For food writer and cookery teacher, Judi Rose, the Friday night recipe that evokes most memories is her mother Evelyn Rose’s sticky toffee pavlova.
“One of my earliest food memories is of standing on my tiptoes next to the kitchen counter in our South Manchester home in the 1960’s, very carefully adding small spoons of sugar to the egg whites being beaten in Mum’s Kenwood mixer. She was showing me how to make Pavlova — one of my favourite recipes to this day.”
Her mother, who was the then food editor at The JC, taught Rose to add the sugar gradually to avoid the meringue collapsing.
“We would count [the spoonfuls] together and I would literally stand on tiptoe, I can't have been more than four or five, because I could only just reach a kitchen counter. We had a step stool for me to stand on so I could reach the bowl.”
“I was a very naughty little girl‚ always getting into trouble so I was terrified if I added it too quickly it would all fail, and I would be in trouble again. It would magically come together.”
Mum Evelyn would then carefully pipe it in a spiral to make a large circle. “I’m a really impatient baker and generally would prefer to slosh the meringue onto a baking sheet, but to this day I have infinite patience for pavlova piping. That method holds a place in my heart.”
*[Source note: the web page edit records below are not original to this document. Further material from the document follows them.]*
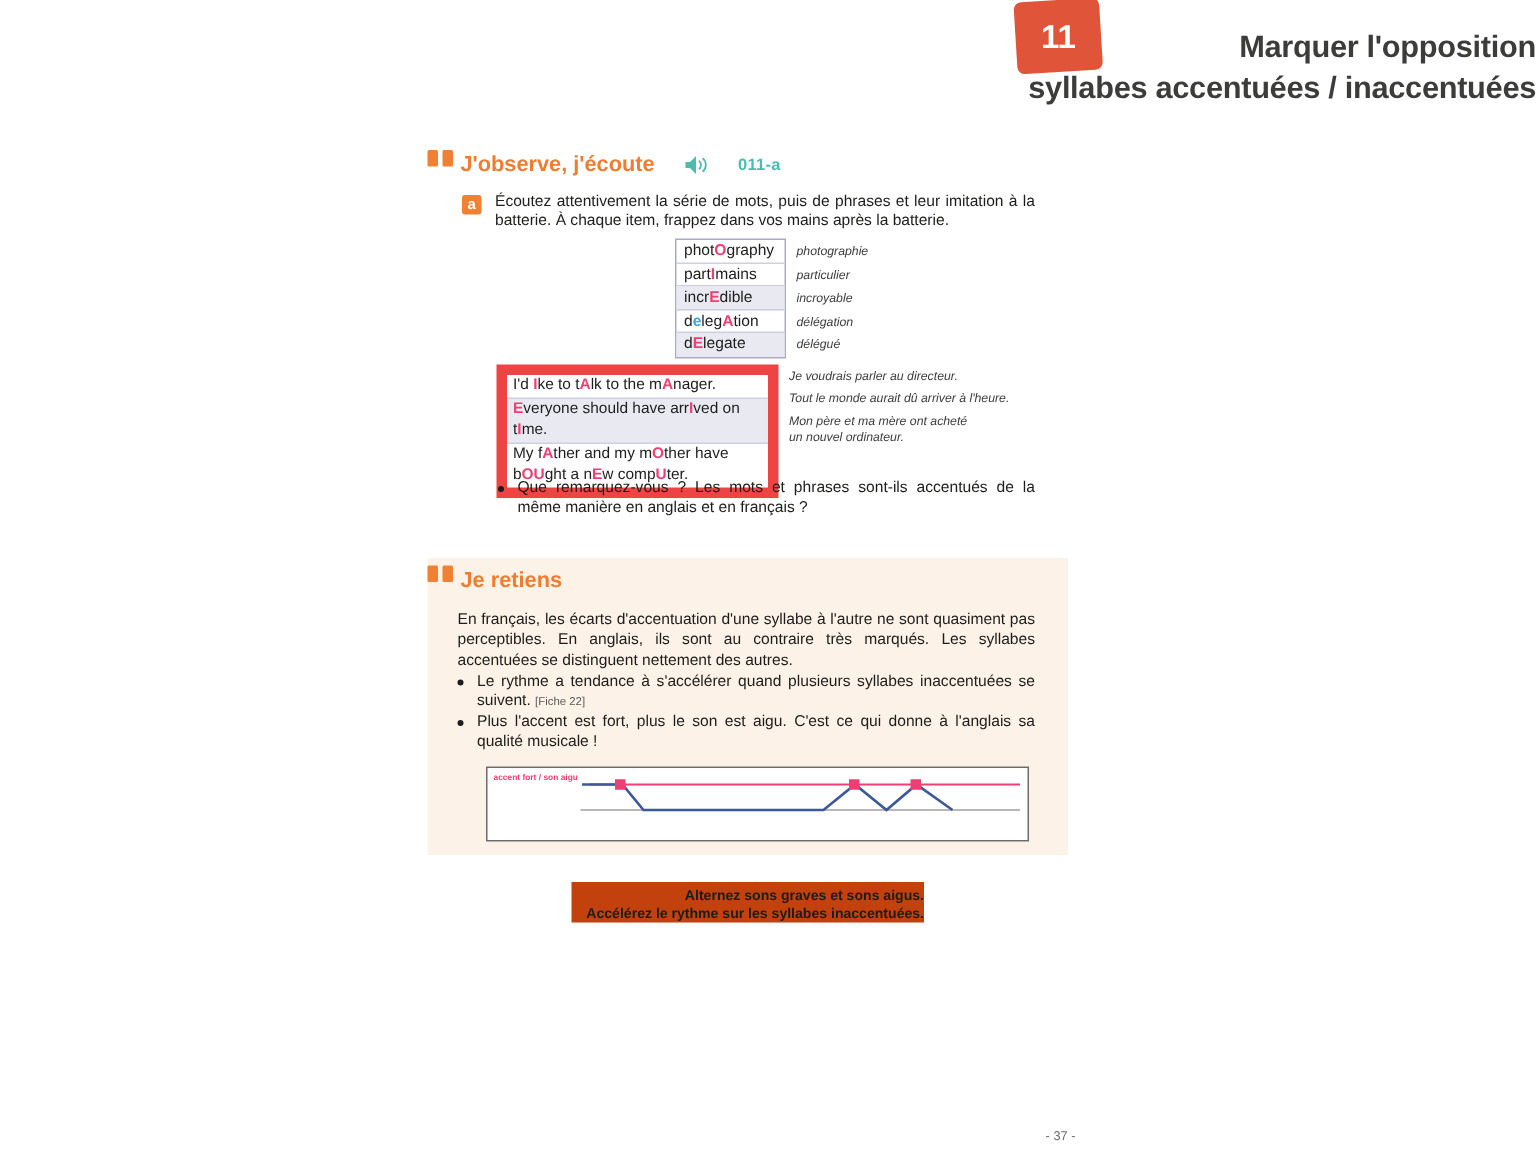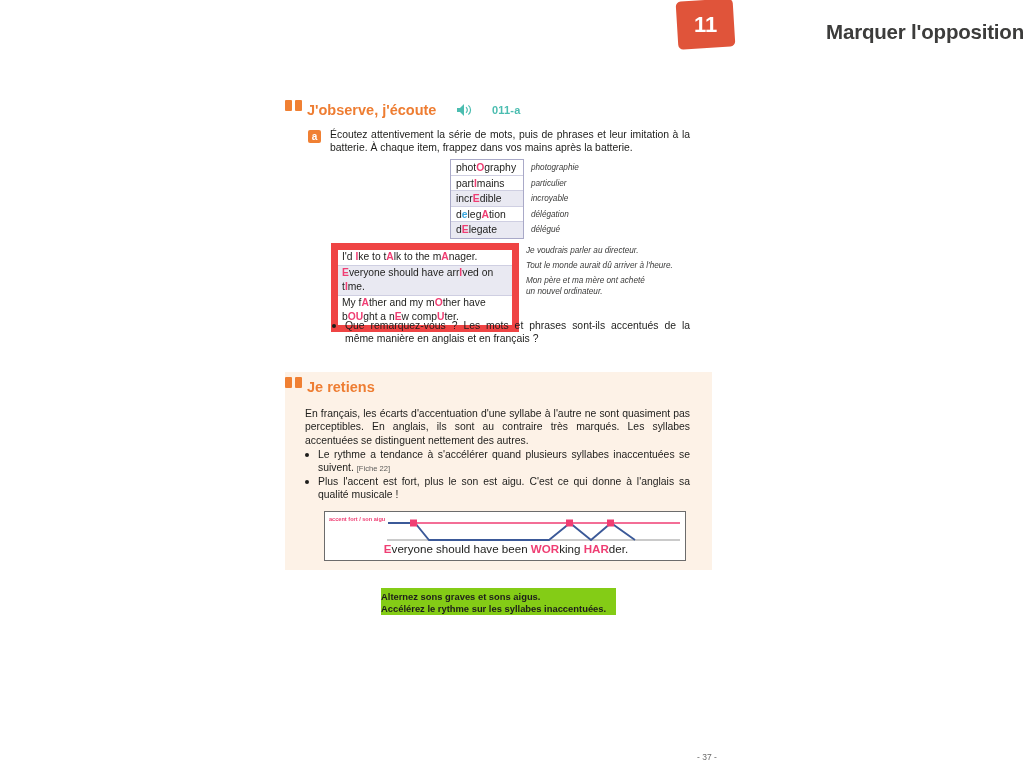--- a/index.html
+++ b/index.html
@@ -258,22 +258,22 @@
     color: #1d1d1b;
   }
 
   
   .tip-box {
     position: absolute;
     left: 381px;
     top: 588px;
     width: 235px;
     height: 27px;
-    background: #84cc16;
-    text-align: left;
+    background: #c2410c;
+    text-align: right;
     box-sizing: border-box;
     padding-top: 3px;
   }
   .tip-box div {
     font-size: 9.4px;
     font-weight: bold;
     line-height: 11.5px;
     color: #1d1d1b;
   }
 
@@ -286,20 +286,21 @@
     font-size: 8.5px;
     color: #6a6a69;
   }
   .page-number span { position: relative; left: 195px; }
 </style>
 </head>
 <body>
 
 <div class="page-header">
   <div class="title-line title-line-1">Marquer l'opposition</div>
+  <div class="title-line">syllabes accentuées / inaccentuées</div>
 </div>
 
 <div class="chapter-badge">
   <span>11</span>
 </div>
 
 <div class="section-head" style="left:285px; top:100px;">
   <div class="bracket">
       <i class="b1"></i>
       <i class="b2"></i>
@@ -375,21 +376,20 @@
 <div class="pitch-box">
   <div class="pitch-label">accent fort / son aigu</div>
   <svg width="360" height="32" viewBox="0 0 360 32" style="position:absolute; left:0; top:0;">
     <line x1="68" y1="11" x2="355" y2="11" stroke="#ef3e73" stroke-width="1.3"></line>
     <line x1="62" y1="28" x2="355" y2="28" stroke="#b8b8b8" stroke-width="1.3"></line>
     <polyline points="63,11 90,11 104,28 224,28 245,11 266,28 286,11 310,28" fill="none" stroke="#3b5998" stroke-width="1.8"></polyline>
     <rect x="85" y="7.5" width="7" height="7" fill="#ef3e73"></rect>
     <rect x="241" y="7.5" width="7" height="7" fill="#ef3e73"></rect>
     <rect x="282" y="7.5" width="7" height="7" fill="#ef3e73"></rect>
   </svg>
-  <div class="pitch-sentence" id="pitch-sentence"><span class="hl-pink">E</span><span>veryone should have been </span><span class="hl-pink">WOR</span><span>king </span><span class="hl-pink">HAR</span><span>der.</span></div>
 </div>
 
 <div class="tip-box">
   <div>Alternez sons graves et sons aigus.</div>
   <div>Accélérez le rythme sur les syllabes inaccentuées.</div>
 </div>
 
 <div class="page-number">
   <span>- 37 -</span>
 </div>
Judi says that her mother’s original recipe was for a lemon pavlova filled with tangy lemon curd but this evolved over time to a sticky toffee recipe including salted caramel and chopped hazelnuts. She explains that their family tradition was to eat fish on a Friday night (“perhaps something to do with our Polish roots”) and “so we could have lovely milky, creamy puddings for dessert.” It was the dessert made for family celebrations and Judi still makes it when she wants a “killer” dessert.
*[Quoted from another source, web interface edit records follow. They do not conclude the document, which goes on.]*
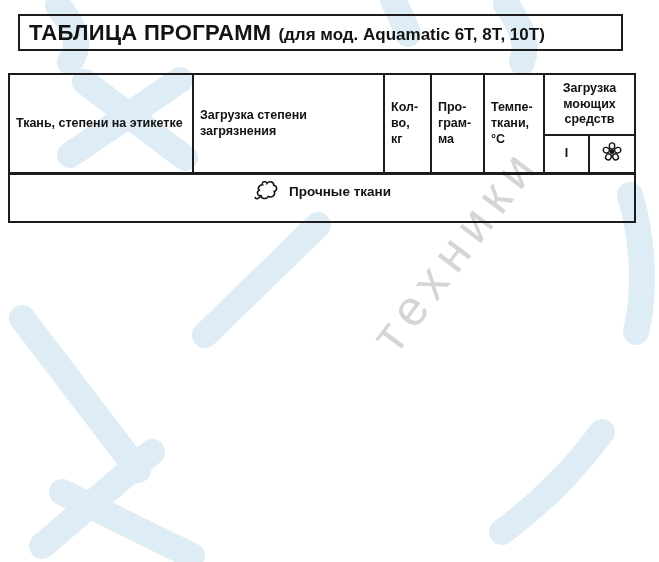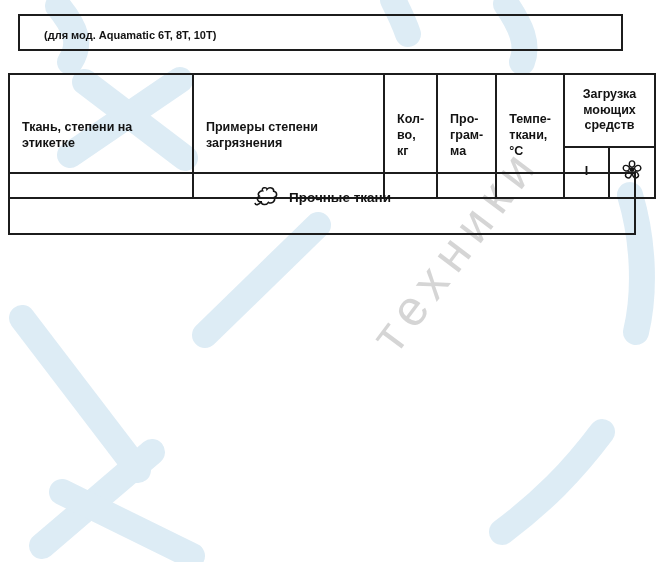--- a/index.html
+++ b/index.html
@@ -3,23 +3,23 @@
 <meta charset="utf-8">
 <style>
   html,body{margin:0;padding:0;background:#fff;}
   .page{position:relative;width:659px;height:562px;background:#ffffff;overflow:hidden;
         color:#131313;font-family:"Liberation Sans",sans-serif;}
   .wm{position:absolute;left:0;top:0;z-index:0;}
   .layer{position:absolute;z-index:1;}
   .title-box{left:18px;top:14px;width:592px;height:33px;border:2px solid #1c1c1c;
              display:flex;align-items:center;padding-left:9px;background:transparent;}
   .title-main{font-weight:bold;font-size:22px;letter-spacing:.3px;white-space:nowrap;}
-  .title-sub{font-weight:bold;font-size:11px;margin-left:15px;padding-top:4px;white-space:nowrap;}
+  .title-sub{font-weight:bold;font-size:17px;margin-left:7px;padding-top:4px;white-space:nowrap;}
   table.tbl{position:absolute;left:8px;border-collapse:collapse;table-layout:fixed;z-index:1;}
-  .tbl th,.tbl td{border:2px solid #1c1c1c;background:transparent;padding:12px;font-size:12.5px;}
+  .tbl th,.tbl td{border:2px solid #1c1c1c;background:transparent;padding:6px;font-size:12.5px;}
   .hdr{top:73px;}
   .hdr th{font-weight:bold;vertical-align:middle;line-height:1.25;}
   .al{text-align:left;padding:2px 7px;}
   .ctr{text-align:center;}
   .pre{white-space:pre-line;}
   .main{top:172px;}
   .main td{vertical-align:top;}
   .section-cell{height:35px;vertical-align:middle;margin-left:32px;}
   .section-inner{display:flex;align-items:center;justify-content:center;gap:9px;
                  font-weight:bold;font-size:13.5px;}
@@ -40,38 +40,39 @@
       <path d="M22 318 L138 470"></path>
       <path d="M42 546 L152 452"></path>
       <path d="M62 492 L192 556"></path>
       <path d="M630 195 C643 238,646 290,636 332"></path>
       <path d="M602 432 C572 472,542 502,502 532"></path>
     </g>
     <text transform="translate(396,356) rotate(-53)" font-size="50" letter-spacing="9" fill="#9a9a9a" fill-opacity="0.42" font-family="Liberation Sans, sans-serif">техники</text>
   </svg>
 
   <div class="layer title-box">
+    <span class="title-main">ТАБЛИЦА ПРОГРАММ</span>
     <span class="title-sub">(для мод. Aquamatic 6Т, 8Т, 10Т)</span>
   </div>
 
   <table class="tbl hdr">
     <colgroup>
       <col style="width:120px">
         <col style="width:64px">
         <col style="width:191px">
       <col style="width:47px">
         <col style="width:53px">
         <col style="width:60px">
       <col style="width:45px">
         <col style="width:46px">
     </colgroup>
     <tbody>
         <tr style="height:48px">
       <th class="al" colspan="2" rowspan="2">Ткань, степени на этикетке</th>
-      <th class="al" rowspan="2">Примеры степени загрязнения</th>
+      <th class="al" rowspan="2">Загрузка степени загрязнения</th>
       <th class="al pre" rowspan="2">Кол-
 во, кг</th>
       <th class="al pre" rowspan="2">Про-
 грам-
 ма</th>
       <th class="al pre" rowspan="2">Темпе-
 ткани,
 °С</th>
       <th class="ctr pre" colspan="2">Загрузка
 моющих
“It’s something special and a classic that will never go out of date — I’ve made it with my son but he’s less patient than me so does not yet make it himself.”
Television presenter, Rachel Riley’s contribution is her grandma’s “Jewish Christmas turkey soup”. “My bubbe died before I was born and her recipes went with her, unfortunately.
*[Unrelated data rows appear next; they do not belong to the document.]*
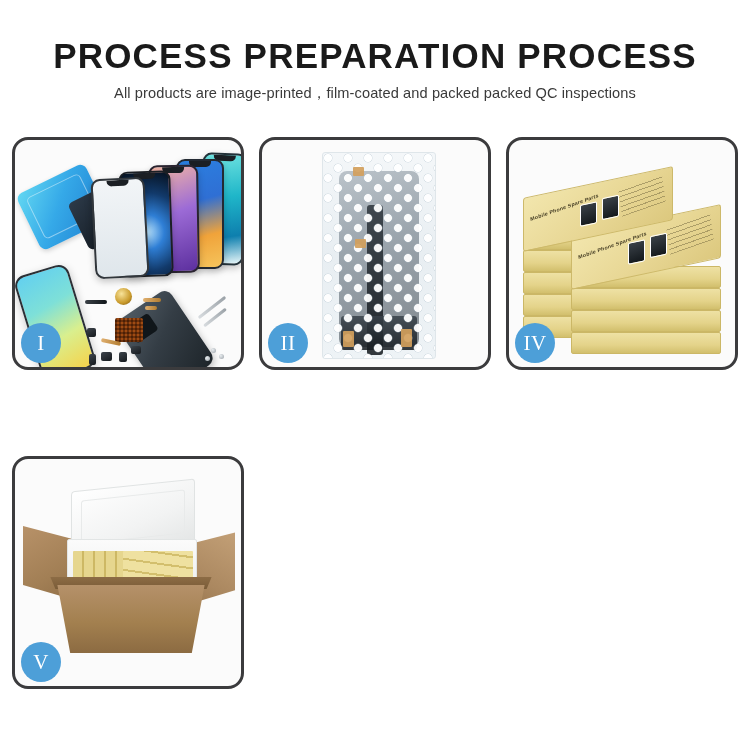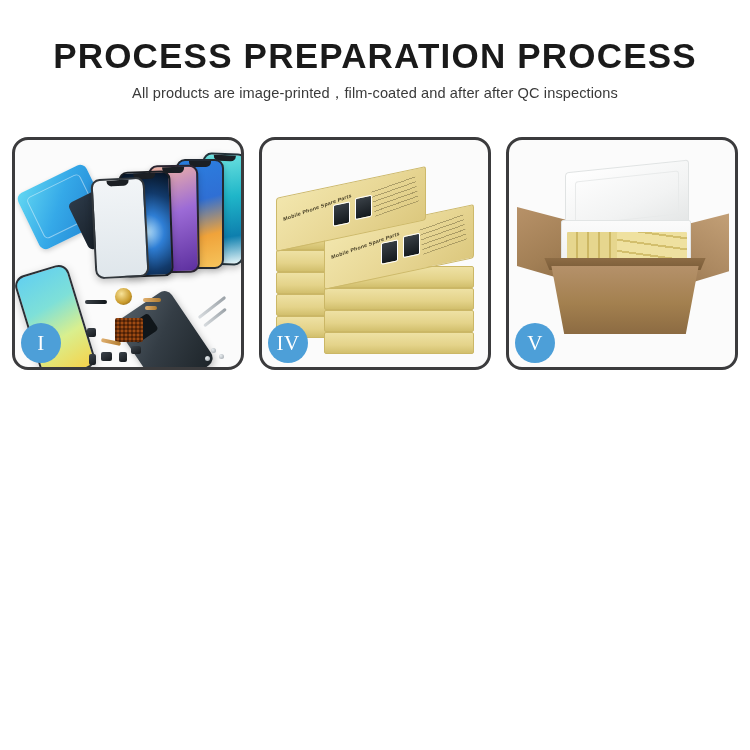--- a/index.html
+++ b/index.html
@@ -459,21 +459,21 @@
     width: 15px; height: 17px;
     background: rgba(150,120,80,.55);
     transform: skewY(20deg);
   }
 </style>
 </head>
 <body>
 
 <div class="header">
   <div class="main-title">PROCESS PREPARATION PROCESS</div>
-  <div class="sub-title">All products are image-printed，film-coated and after after QC inspections</div>
+  <div class="sub-title">All products are image-printed，film-coated and packed packed QC inspections</div>
 </div>
 
 <div class="grid">
 
   <div class="panel">
     <div class="panel-stage">
       <div class="p1-film"></div>
       <div class="p1-filmdark"></div>
 
       <div class="p1-phone p1-pe">
@@ -508,20 +508,35 @@
       <div class="p1-part p1-chip" style="left:74px; top:214px; width:7px; height:11px;"></div>
       <div class="p1-tool" style="left:180px; top:166px; width:34px;"></div>
       <div class="p1-tool" style="left:186px; top:176px; width:28px;"></div>
       <div class="p1-screw" style="left:196px; top:208px;"></div>
       <div class="p1-screw" style="left:204px; top:214px;"></div>
       <div class="p1-screw" style="left:190px; top:216px;"></div>
     </div>
     <div class="badge">I</div>
   </div>
 
+  <div class="panel">
+    <div class="panel-stage">
+      <div class="p2-bag">
+        <div class="p2-inner"></div>
+        <div class="p2-strip"></div>
+        <div class="p2-bottom"></div>
+        <div class="p2-bubbles"></div>
+        <div class="p2-tape" style="left:30px; top:14px;"></div>
+        <div class="p2-tape" style="left:32px; top:86px;"></div>
+        <div class="p2-tape" style="left:20px; top:178px; height:16px;"></div>
+        <div class="p2-tape" style="left:78px; top:176px; height:18px;"></div>
+      </div>
+    </div>
+    <div class="badge">II</div>
+  </div>
 
 
   <div class="panel">
     <div class="panel-stage">
       <div class="p4-stack">
 
         <div class="p4-box" style="left:6px; top:158px;"></div>
         <div class="p4-box" style="left:6px; top:136px;"></div>
         <div class="p4-box" style="left:6px; top:114px;"></div>
         <div class="p4-box" style="left:6px; top:92px;"></div>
Most of our family stories around food were funny and along the lines of, Zada did something bonkers so bubbe threw the dinner at him! The only thing I have is a memory of a recipe that’s been passed down the generations — our Jewish chicken soup made with turkey.”
Riley recalls that they would eat it Christmas time when, like many Jewish families living in Britain, they’d sit down to a traditional Xmas meal. “I guess this recipe is kind of symbolic of secular Jewish life in Britain! We’d always light the menorah round the same time obviously, but we’d also have a Christmas dinner. My Mum would be cooking all day, and my Zada would come round on Christmas Eve.”
“I love that she’d do the traditional Jewish chicken soup recipe but with turkey. Every year we’d have the same conversation that Zada would want the parson’s nose and we’d all discuss how gross that was. I guess it’s no surprise that we all ended up becoming vegetarian!”
The recipe is very much like a traditional chicken soup, made in a pressure cooker with celery, onions, carrots and chicken stock cubes, but with turkey giblets. It was served with lokshen in the traditional way. A real blend of Jewish and British culture.